:: What to produce ::
When a line in the records includes the string "IConfiguration", it goes into the tally; report that tally alone.

BEGIN Records provided

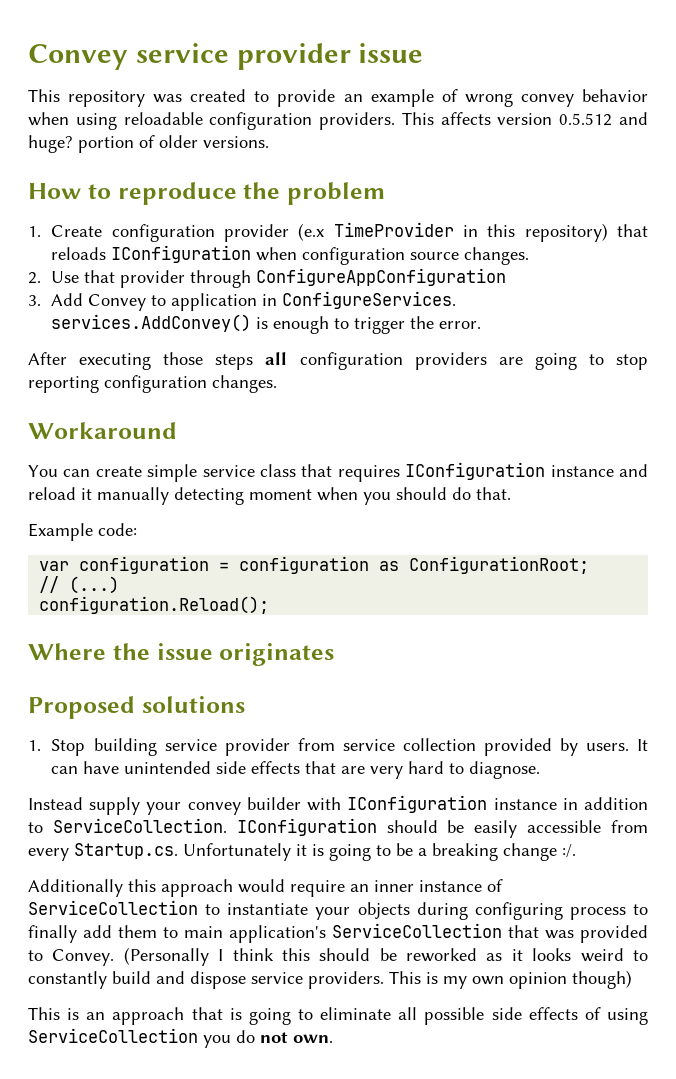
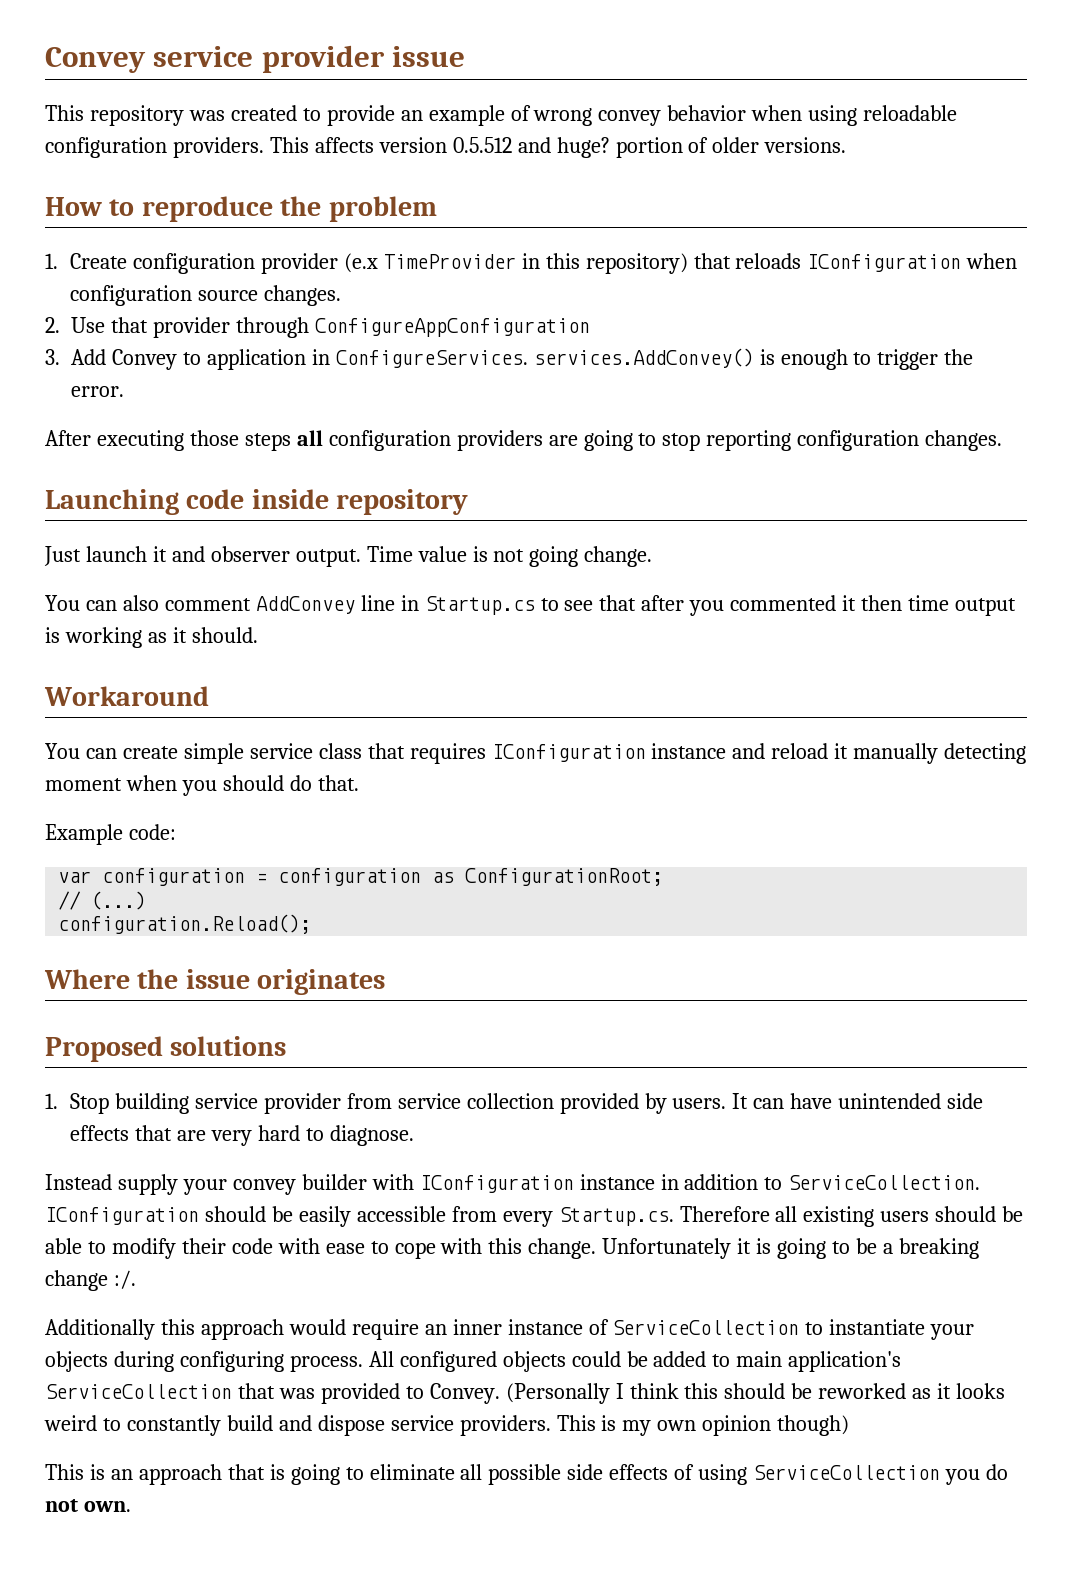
+ Launching code inside repository
+ Just launch it and observer output. Time value is not going change.
+ You can also comment AddConvey line in Startup.cs to see that after you commented it then time output is working as it should.
- IConfiguration should be easily accessible from every Startup.cs. Unfortunately it is going to be a breaking change :/.
+ IConfiguration should be easily accessible from every Startup.cs. Therefore all existing users should be able to modify their code with ease to cope with this change. Unfortunately it is going to be a breaking change :/.
- Additionally this approach would require an inner instance of ServiceCollection to instantiate your objects during configuring process to finally add them to main application's ServiceCollection that was provided to Convey.
+ Additionally this approach would require an inner instance of ServiceCollection to instantiate your objects during configuring process. All configured objects could be added to main application's ServiceCollection that was provided to Convey.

END Records provided

:: Written response ::
2